Regulation & Policy

EMA reviews GLP-1 receptor agonists

Country
Netherlands

The European Medicines Agency is reviewing the safety of three medicines used for the treatment of weight loss and type 2 diabetes in light of reports from the Icelandic Medicines Agency of suicidal thoughts and attempted self-injury amongst patients taking the drugs. The review will focus on the glucagon-like peptide 1 (GLP-1) receptor agonists liraglutide (Saxenda) and semaglutide (Ozempic and Wegovy), all three of which have been developed by Novo Nordisk A/S. The investigation will involve an analysis of 150 reports of possible self-harm and suicidal thoughts.

Gene therapy for haemophilia A

Country
United States

The first gene therapy to treat severe haemophilia A was approved by the US Food and Drug Administration on 30 June, adding a novel treatment to the existing group of drugs for the bleeding disorder. The therapy, Roctavian, is an adeno-associated virus (AAV) vector-based therapy intended to be used as a one-time treatment. It is administered as a single dose by intravenous infusion.

Cell therapy for diabetes

Country
United States

The US Food and Drug Administration approved the first allogeneic cell therapy for type 1 diabetes on 28 June, making it possible for people with severe hypoglycaemia to receive an additional treatment for achieving targeted blood glucose levels. Lantidra is an allogeneic pancreatic islet cell therapy made from deceased donor pancreatic cells.

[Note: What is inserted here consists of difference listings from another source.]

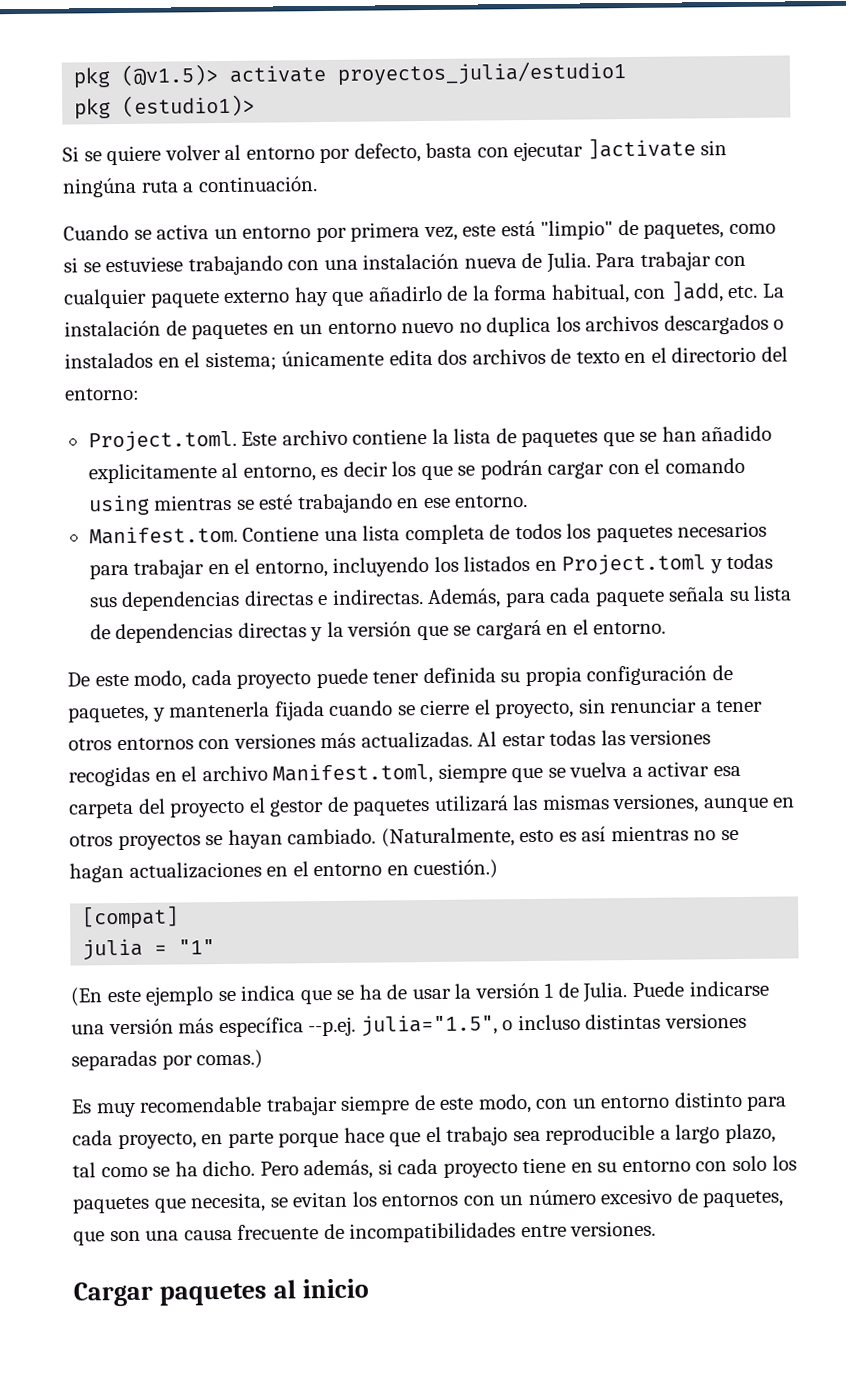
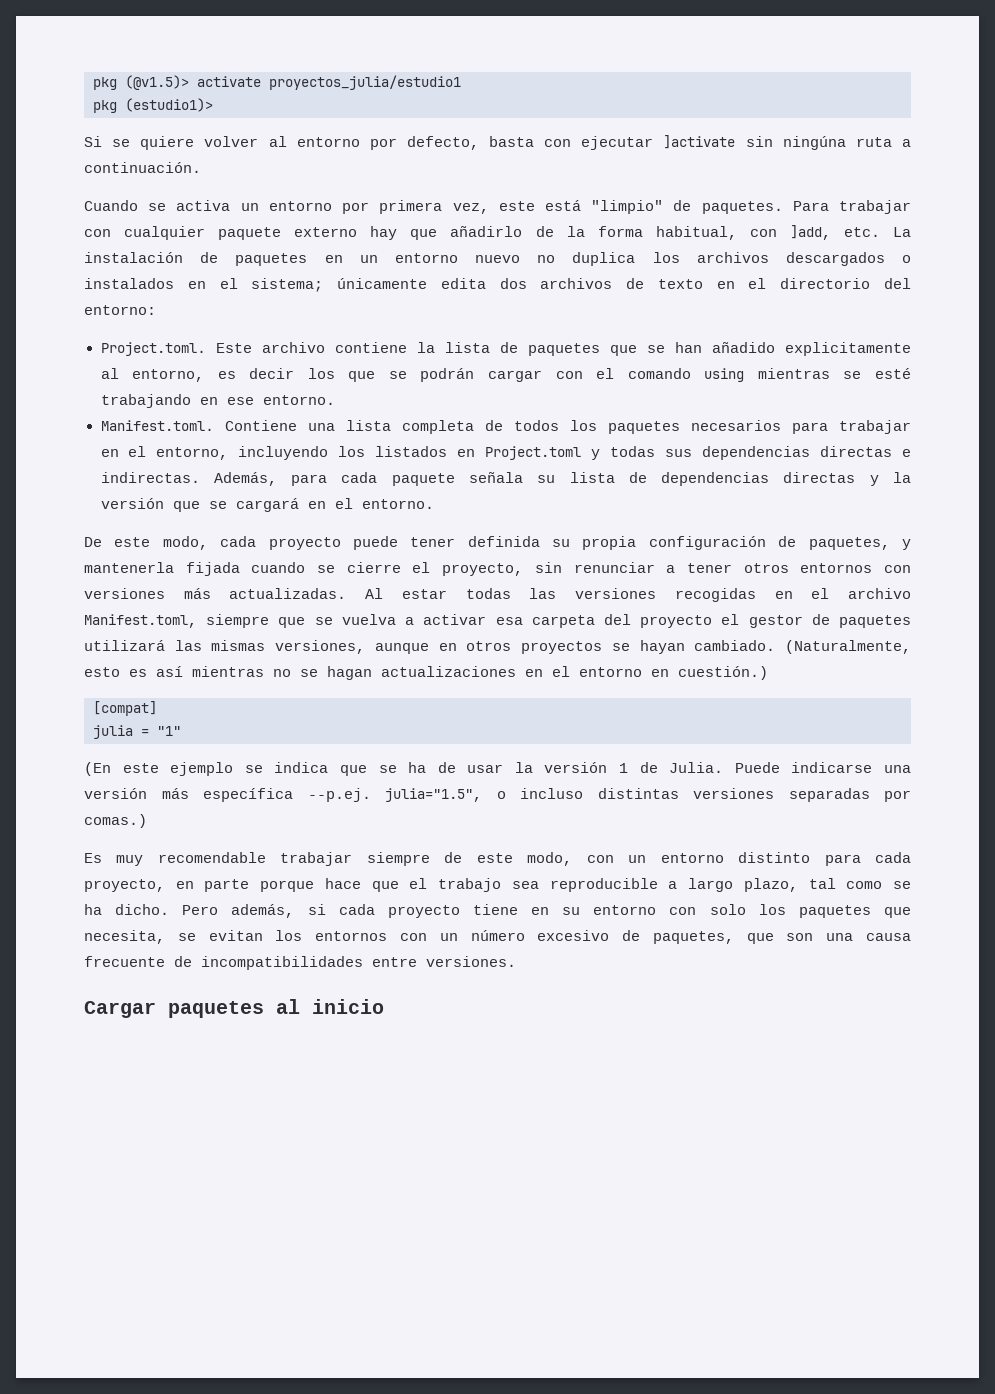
- Cuando se activa un entorno por primera vez, este está "limpio" de paquetes, como si se estuviese trabajando con una instalación nueva de Julia.
+ Cuando se activa un entorno por primera vez, este está "limpio" de paquetes.
- Manifest.tom. Contiene una lista completa de todos los paquetes necesarios para trabajar en el entorno, incluyendo los listados en Project.toml y todas sus dependencias directas e indirectas.
+ Manifest.toml. Contiene una lista completa de todos los paquetes necesarios para trabajar en el entorno, incluyendo los listados en Project.toml y todas sus dependencias directas e indirectas.

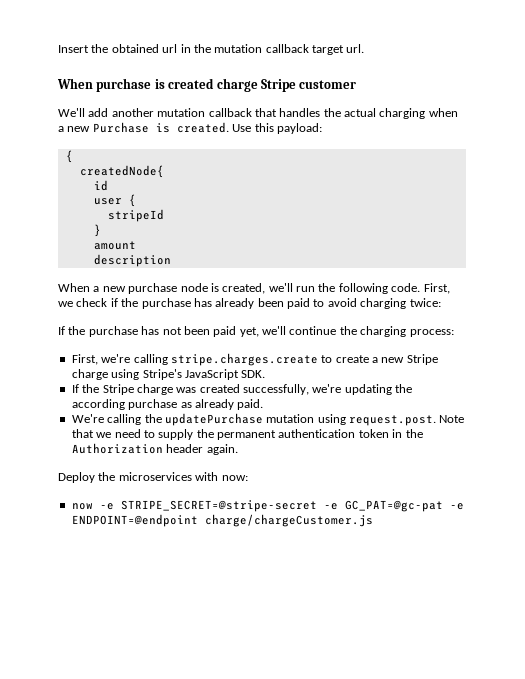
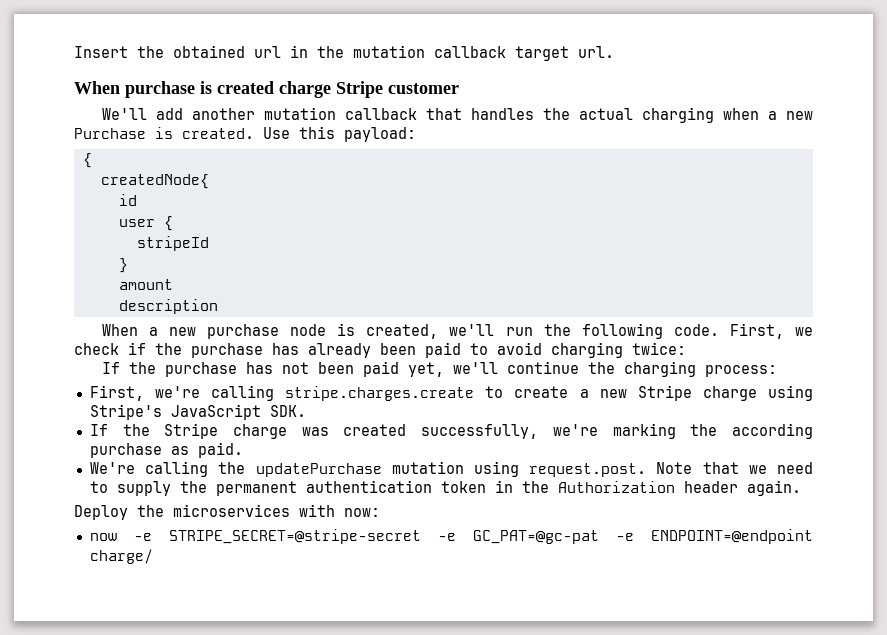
- If the Stripe charge was created successfully, we're updating the according purchase as already paid.
+ If the Stripe charge was created successfully, we're marking the according purchase as paid.
- now -e STRIPE_SECRET=@stripe-secret -e GC_PAT=@gc-pat -e ENDPOINT=@endpoint charge/chargeCustomer.js
+ now -e STRIPE_SECRET=@stripe-secret -e GC_PAT=@gc-pat -e ENDPOINT=@endpoint charge/

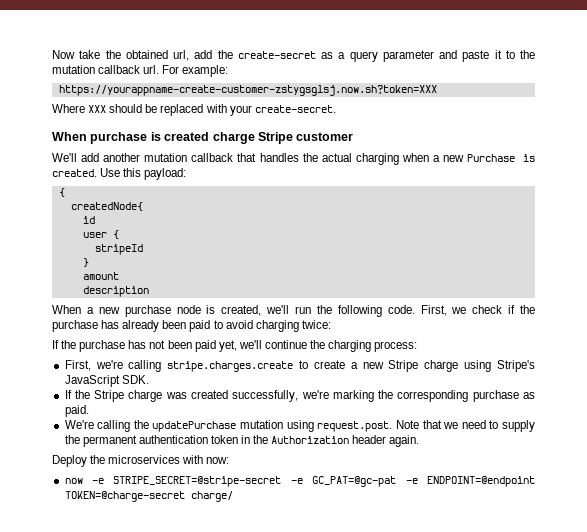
- Insert the obtained url in the mutation callback target url.
+ Now take the obtained url, add the create-secret as a query parameter and paste it to the mutation callback url. For example:
+ https://yourappname-create-customer-zstygsglsj.now.sh?token=XXX
+ Where XXX should be replaced with your create-secret.
- If the Stripe charge was created successfully, we're marking the according purchase as paid.
+ If the Stripe charge was created successfully, we're marking the corresponding purchase as paid.
- now -e STRIPE_SECRET=@stripe-secret -e GC_PAT=@gc-pat -e ENDPOINT=@endpoint charge/
+ now -e STRIPE_SECRET=@stripe-secret -e GC_PAT=@gc-pat -e ENDPOINT=@endpoint TOKEN=@charge-secret charge/

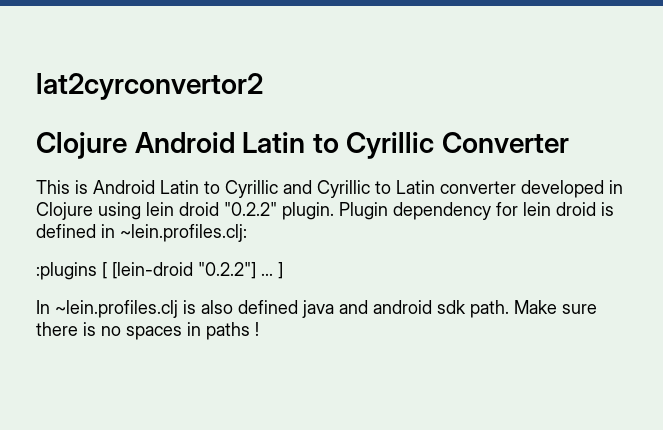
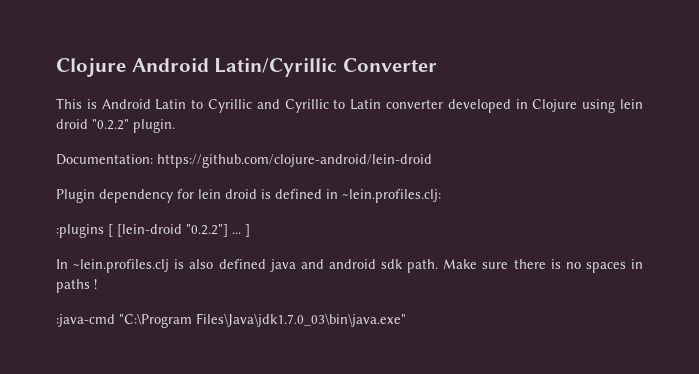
- lat2cyrconvertor2
- Clojure Android Latin to Cyrillic Converter
+ Clojure Android Latin/Cyrillic Converter
- This is Android Latin to Cyrillic and Cyrillic to Latin converter developed in Clojure using lein droid "0.2.2" plugin. Plugin dependency for lein droid is defined in ~lein.profiles.clj:
+ This is Android Latin to Cyrillic and Cyrillic to Latin converter developed in Clojure using lein droid "0.2.2" plugin.
+ Documentation: https://github.com/clojure-android/lein-droid
+ Plugin dependency for lein droid is defined in ~lein.profiles.clj:
+ :java-cmd "C:\Program Files\Java\jdk1.7.0_03\bin\java.exe"

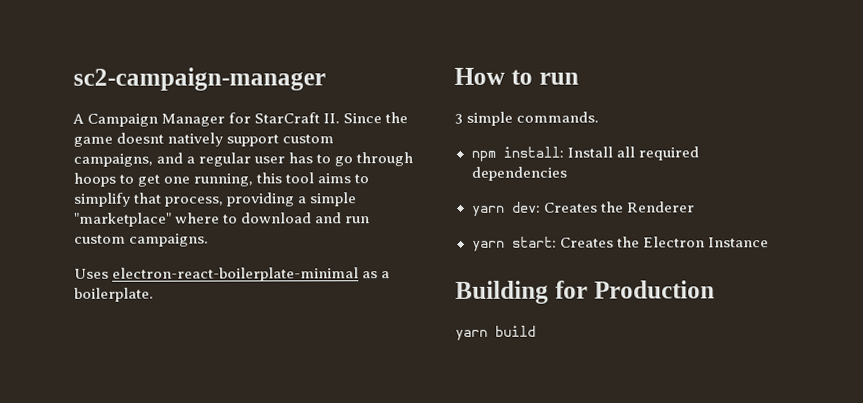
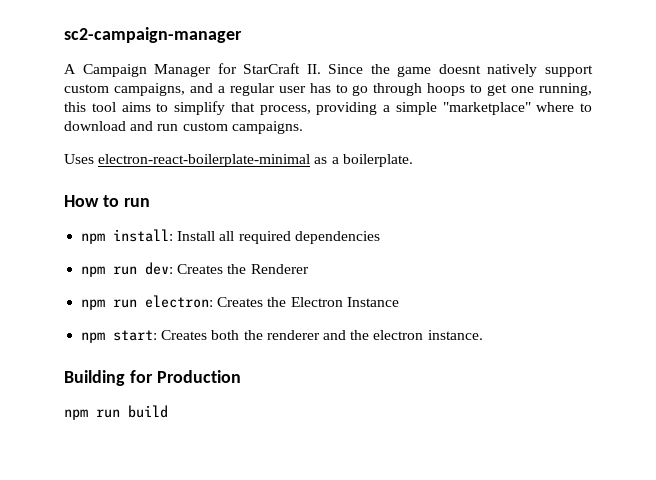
- 3 simple commands.
- yarn dev: Creates the Renderer
+ npm run dev: Creates the Renderer
- yarn start: Creates the Electron Instance
+ npm run electron: Creates the Electron Instance
+ npm start: Creates both the renderer and the electron instance.
- yarn build
+ npm run build

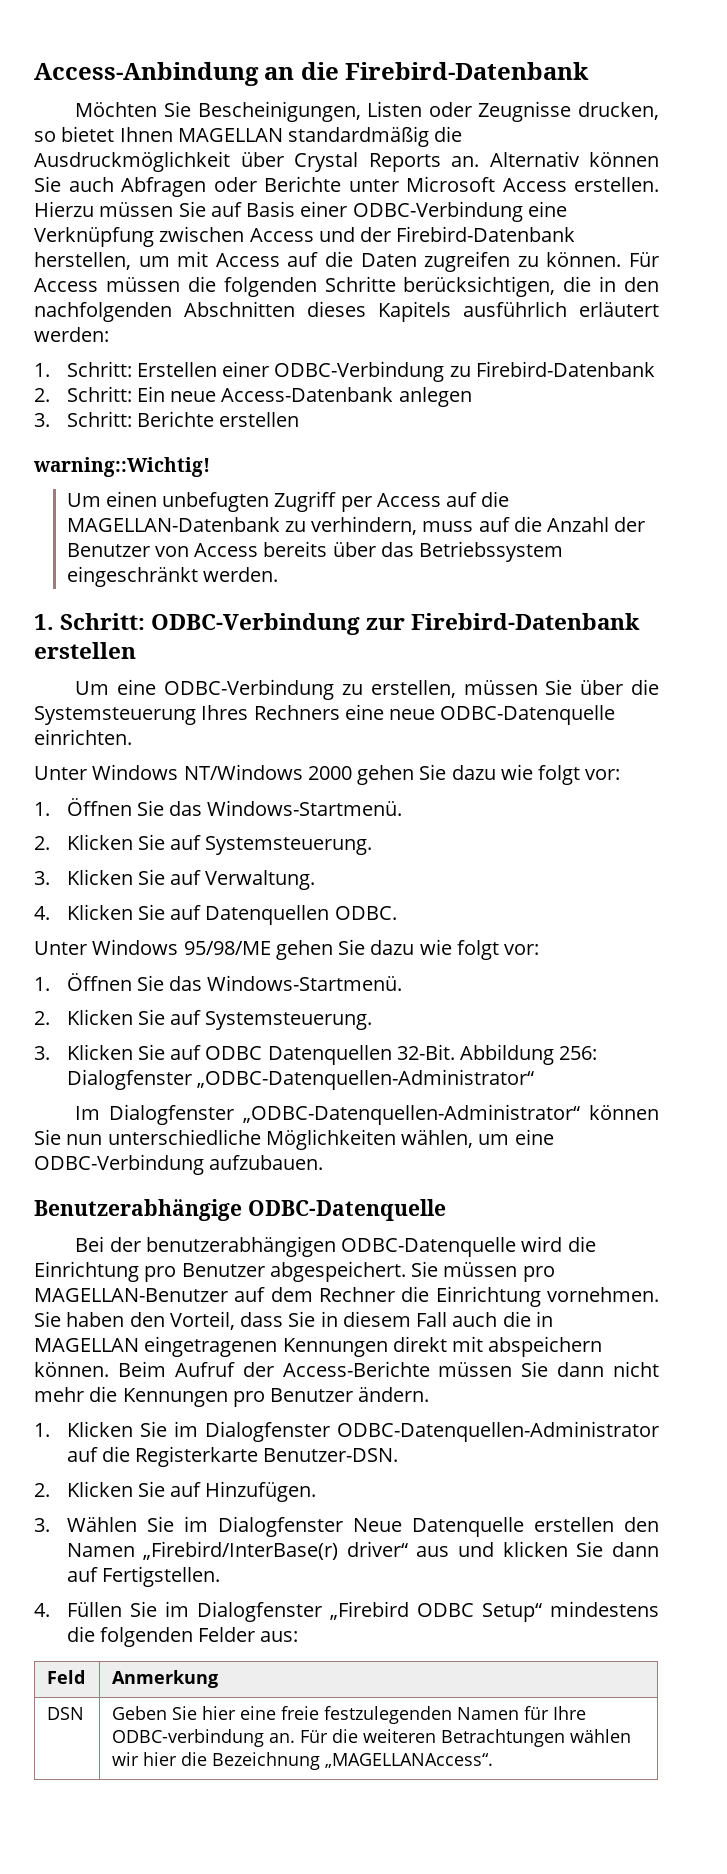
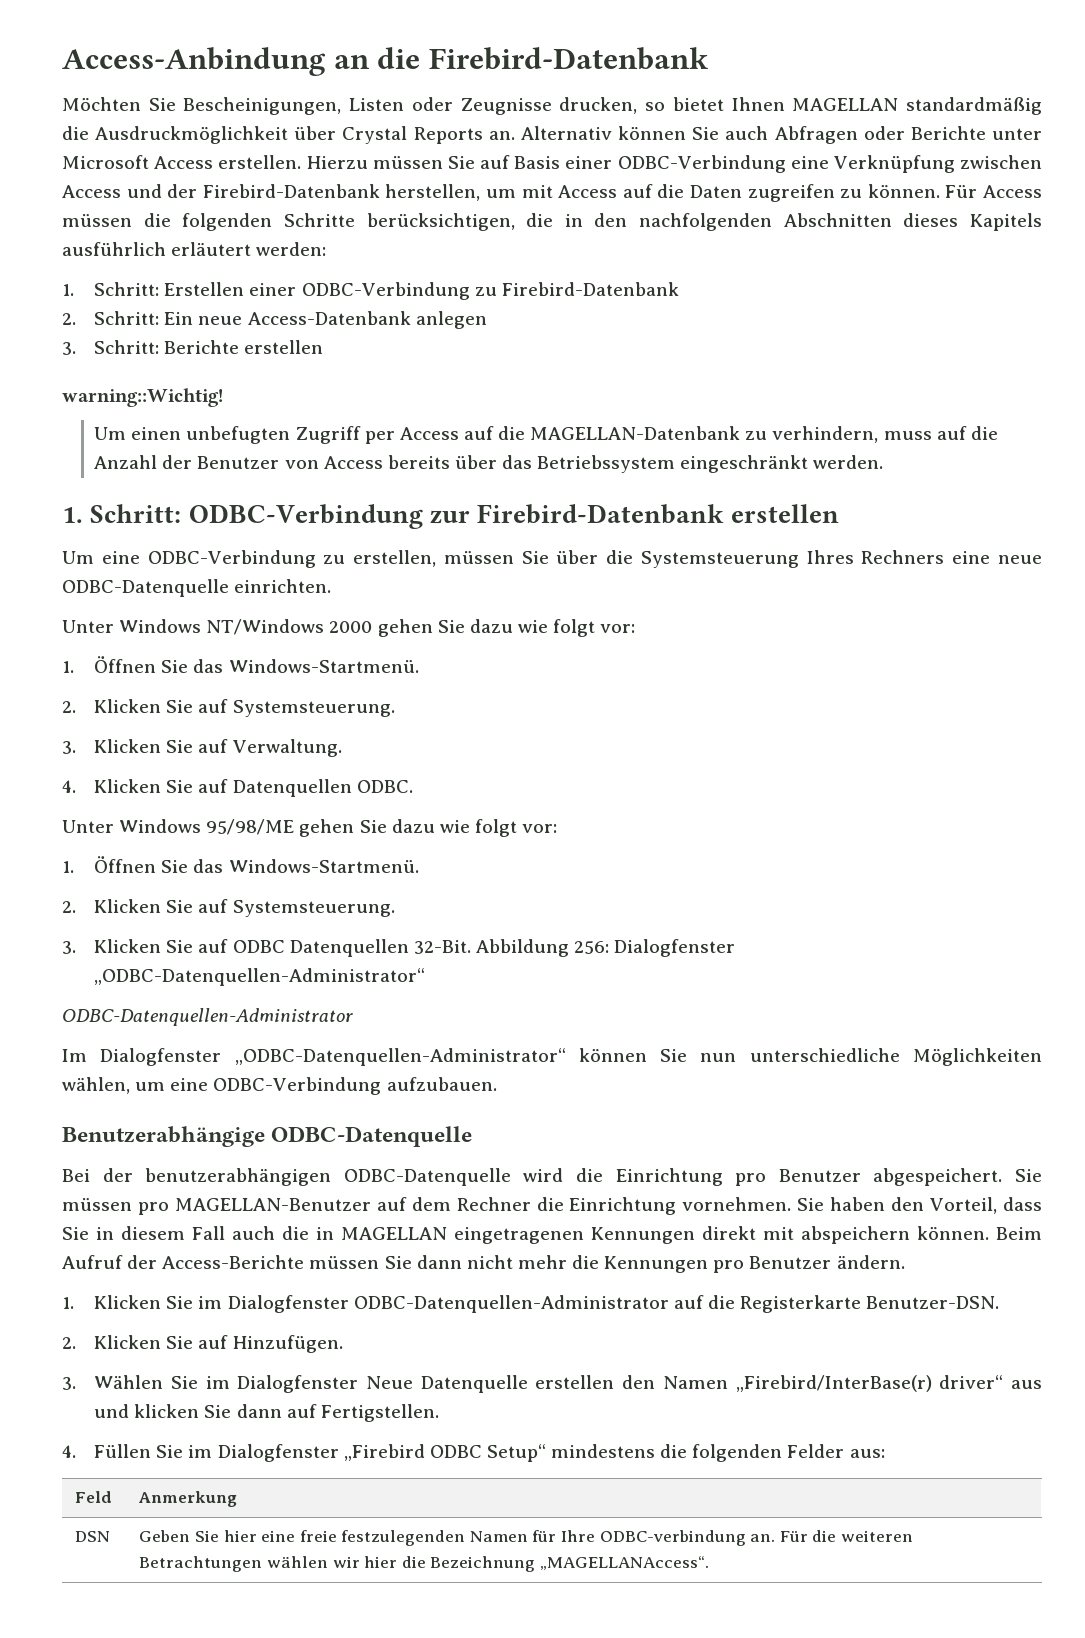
  Abbildung 256: Dialogfenster „ODBC-Datenquellen-Administrator“
+ ODBC-Datenquellen-Administrator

Paediatric designation for DMD drug

Country
United States

The US Food and Drug Administration has awarded a rare paediatric disease designation to a subsidiary of Nippon Shinyaku Co Ltd for an experimental treatment for Duchenne muscular dystrophy (DMD). DMD is a genetic disease that causes progressive weakness and the loss of skeletal, cardiac and respiratory muscles. It occurs primarily in males.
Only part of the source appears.